9th February 2021
Because if you don’t write it down, it’s not science.
A GAN, or generative adversarial network, is a type of neural network designed by Goodfellow et al. in 2014. To go into their origins and inner workings now would be redundant, there are plenty of resources that will do a far better job of introducing the topic than me, and at your required level of explanation. This article simply seeks to serve the purpose of documenting my own experiments with this architecture, both for my own reference and for anyone that may stumble upon this while frantically searching for a solution to this incredibly niche and specific task.
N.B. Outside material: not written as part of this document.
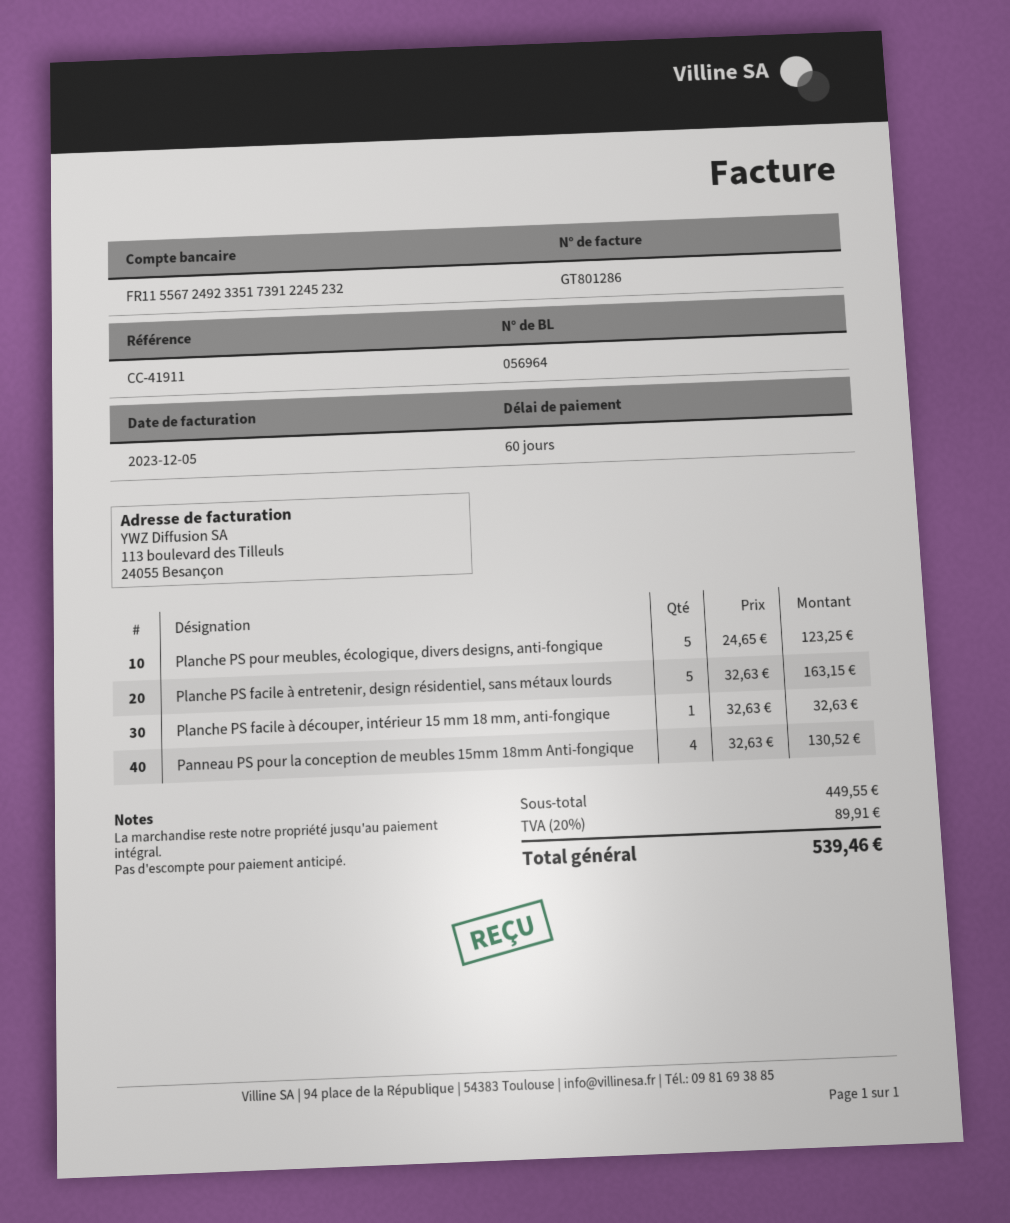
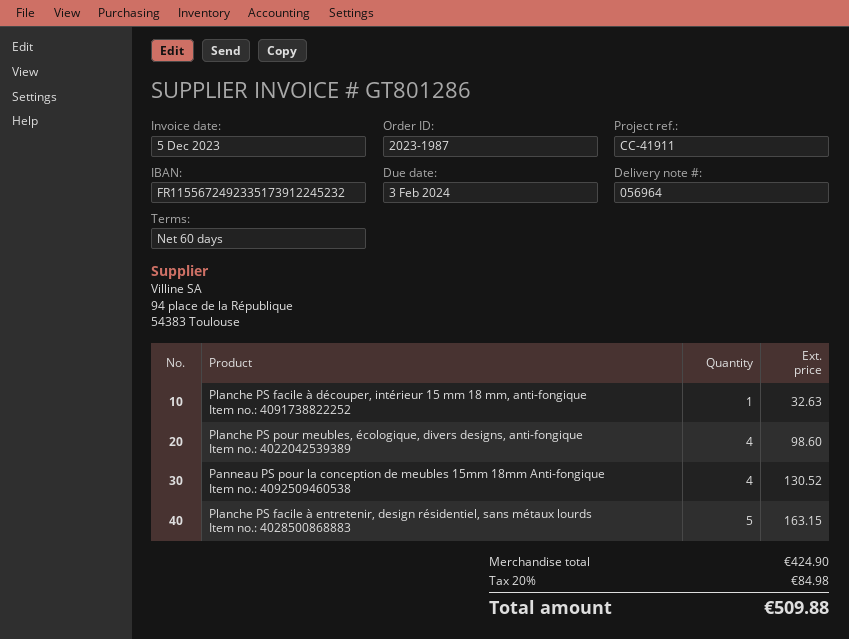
Planche PS pour meubles, écologique, divers designs, anti-fongique: 5 for 123.25 -> 4 for 98.60
subtotal: 449.55 -> 424.90
tax: 20% = 89.91 -> 20% = 84.98
total: 539.46 -> 509.88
You might ask, why am I drawn to GANs? To me, artificial intelligence is sometimes greatly exaggerated. What we call AI today is largely the result of linear algebra and statistics, and while it can produce amazing results, it can drift from the true essence of ‘intelligence’. A CNN identifying a dog or a cat may seem impressive, but it feels like it’s intuitive to understand what is going on under the hood (i.e. a load of statistics and pattern identification). NLP is cool but it doesn’t understand the language it’s using. It can’t attend to the meaning of new words. With GANs and other generative algorithms there is a sense of getting out more than you put in, and it’s hard to intuitively understand what’s going on behind the maths and statistics that underlie their operation (don’t get me wrong, maths is important and I could explain mathematically how a GAN works, but that won’t explain why it does what it does on a holistic level). This makes them feel like they’re more intelligent. (NB: I have referenced feeling a lot, and if you think science and data should be divorced of feeling and qualia then you might disagree with my arguments, but it’s these feelings and intuitions that lead to the greatest discoveries and are yet so unexplained by science. Maybe I’m too much of a dualist…). A big component of the definition of intelligence is creativity, or the ability to create new things or transfer knowledge from one area to another. GANs aren’t doing exactly that but I would argue they are being creative in a very narrowly defined way.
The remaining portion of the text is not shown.